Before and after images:
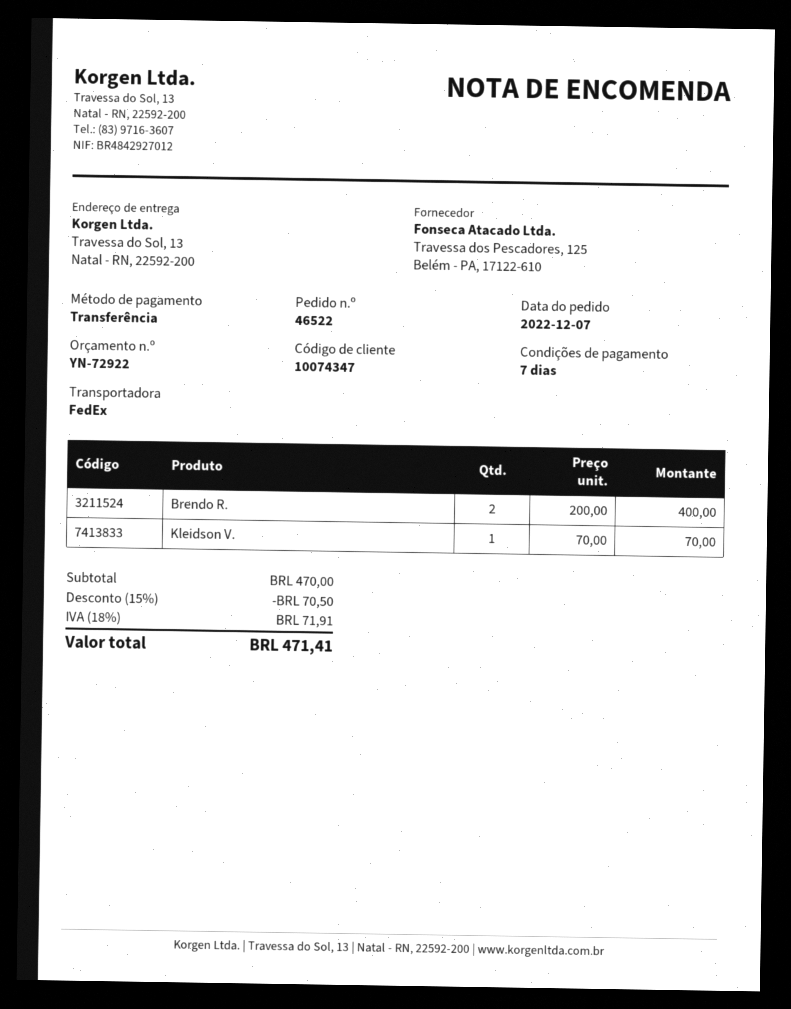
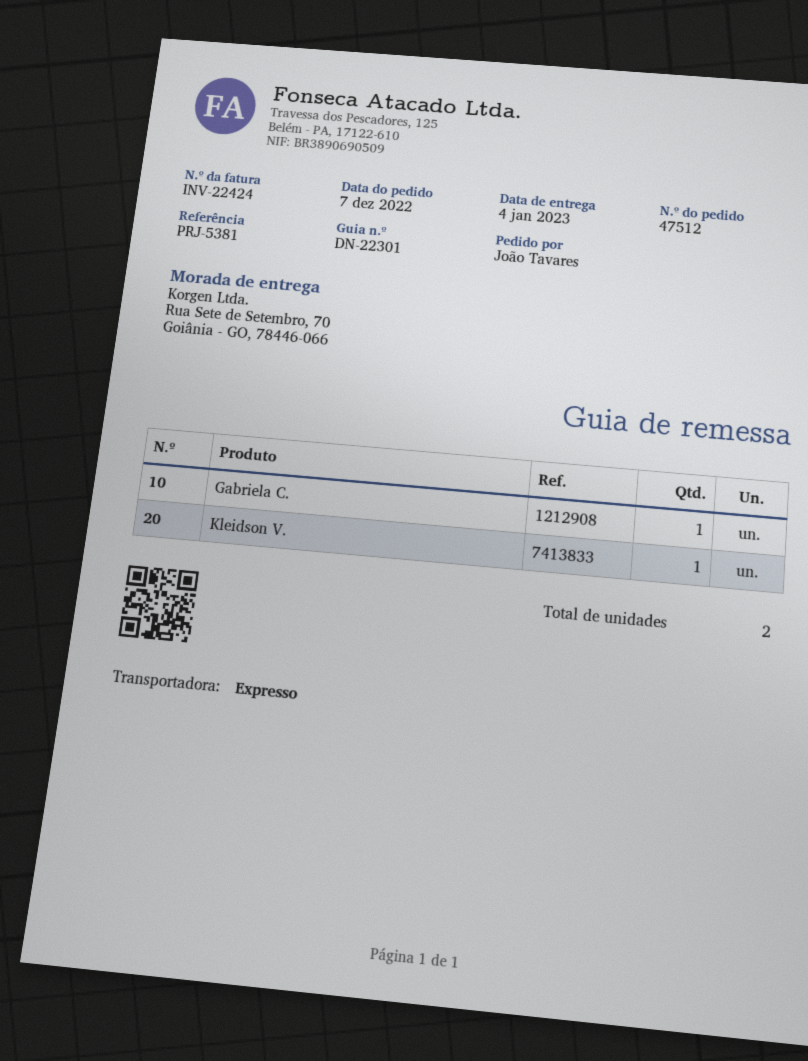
order number: 46522 -> 47512
shipping method: FedEx -> express
ship to: Travessa do Sol, 13, Natal - RN, 22592-200 -> Rua Sete de Setembro, 70, Goiânia - GO, 78446-066
Brendo R.: 2 -> none
Gabriela C.: none -> 1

Work to complete
Extract every line from the one containing "shipping method: FedEx -> express" through the last line of the data, inclusive, exactly as written.

Solution for this task
shipping method: FedEx -> express
ship to: Travessa do Sol, 13, Natal - RN, 22592-200 -> Rua Sete de Setembro, 70, Goiânia - GO, 78446-066
Brendo R.: 2 -> none
Gabriela C.: none -> 1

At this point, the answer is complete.